DATA FOR REVIEW
════════════════

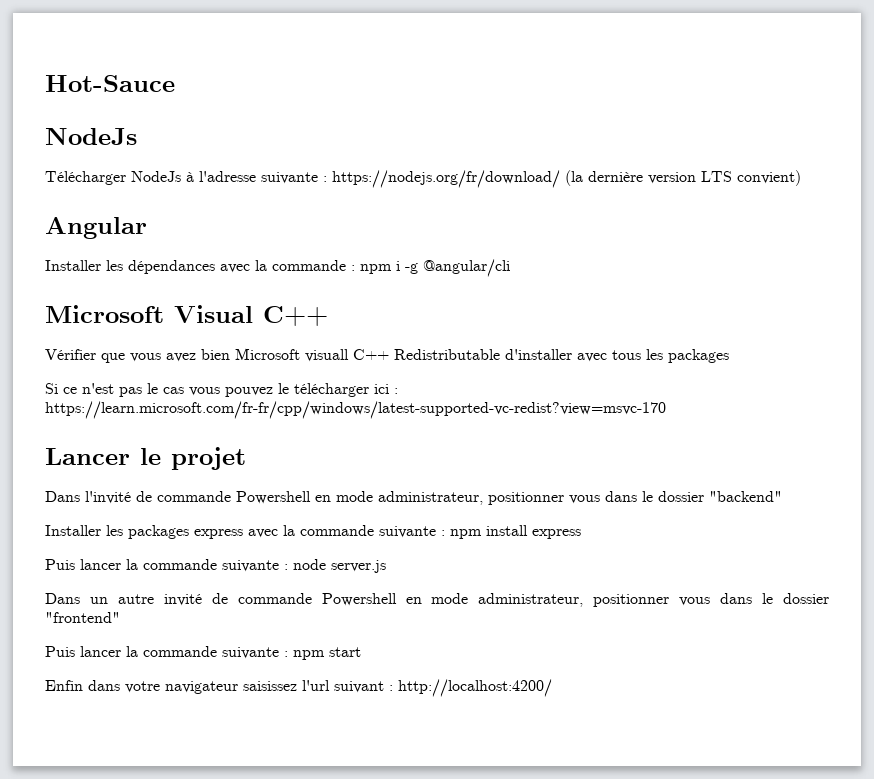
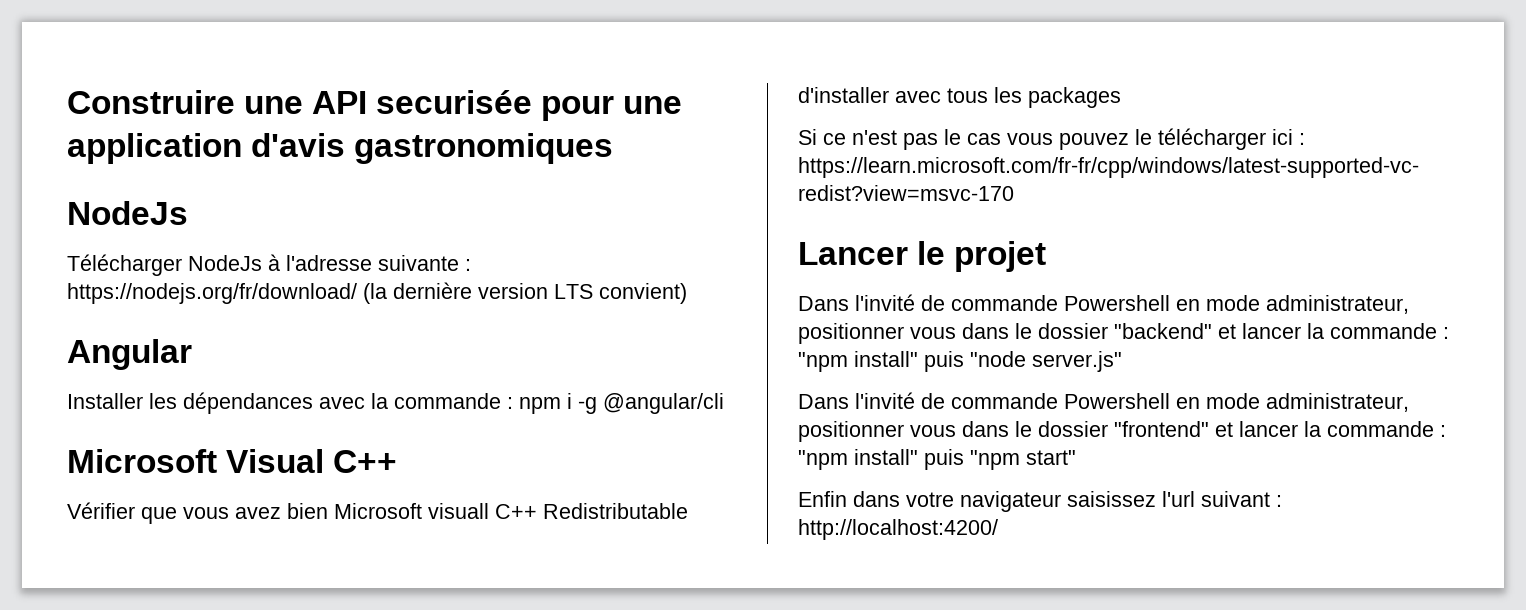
- Hot-Sauce
+ Construire une API securisée pour une application d'avis gastronomiques
- Dans l'invité de commande Powershell en mode administrateur, positionner vous dans le dossier "backend"
- Installer les packages express avec la commande suivante : npm install express
- Puis lancer la commande suivante : node server.js
- Dans un autre invité de commande Powershell en mode administrateur, positionner vous dans le dossier "frontend"
- Puis lancer la commande suivante : npm start
+ Dans l'invité de commande Powershell en mode administrateur, positionner vous dans le dossier "backend" et lancer la commande : "npm install" puis "node server.js"
+ Dans l'invité de commande Powershell en mode administrateur, positionner vous dans le dossier "frontend" et lancer la commande : "npm install" puis "npm start"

════════════════

YOUR TASK
Look through the lines above and collect those with the word "node".

FINAL ANSWER
- Puis lancer la commande suivante : node server.js
+ Dans l'invité de commande Powershell en mode administrateur, positionner vous dans le dossier "backend" et lancer la commande : "npm install" puis "node server.js"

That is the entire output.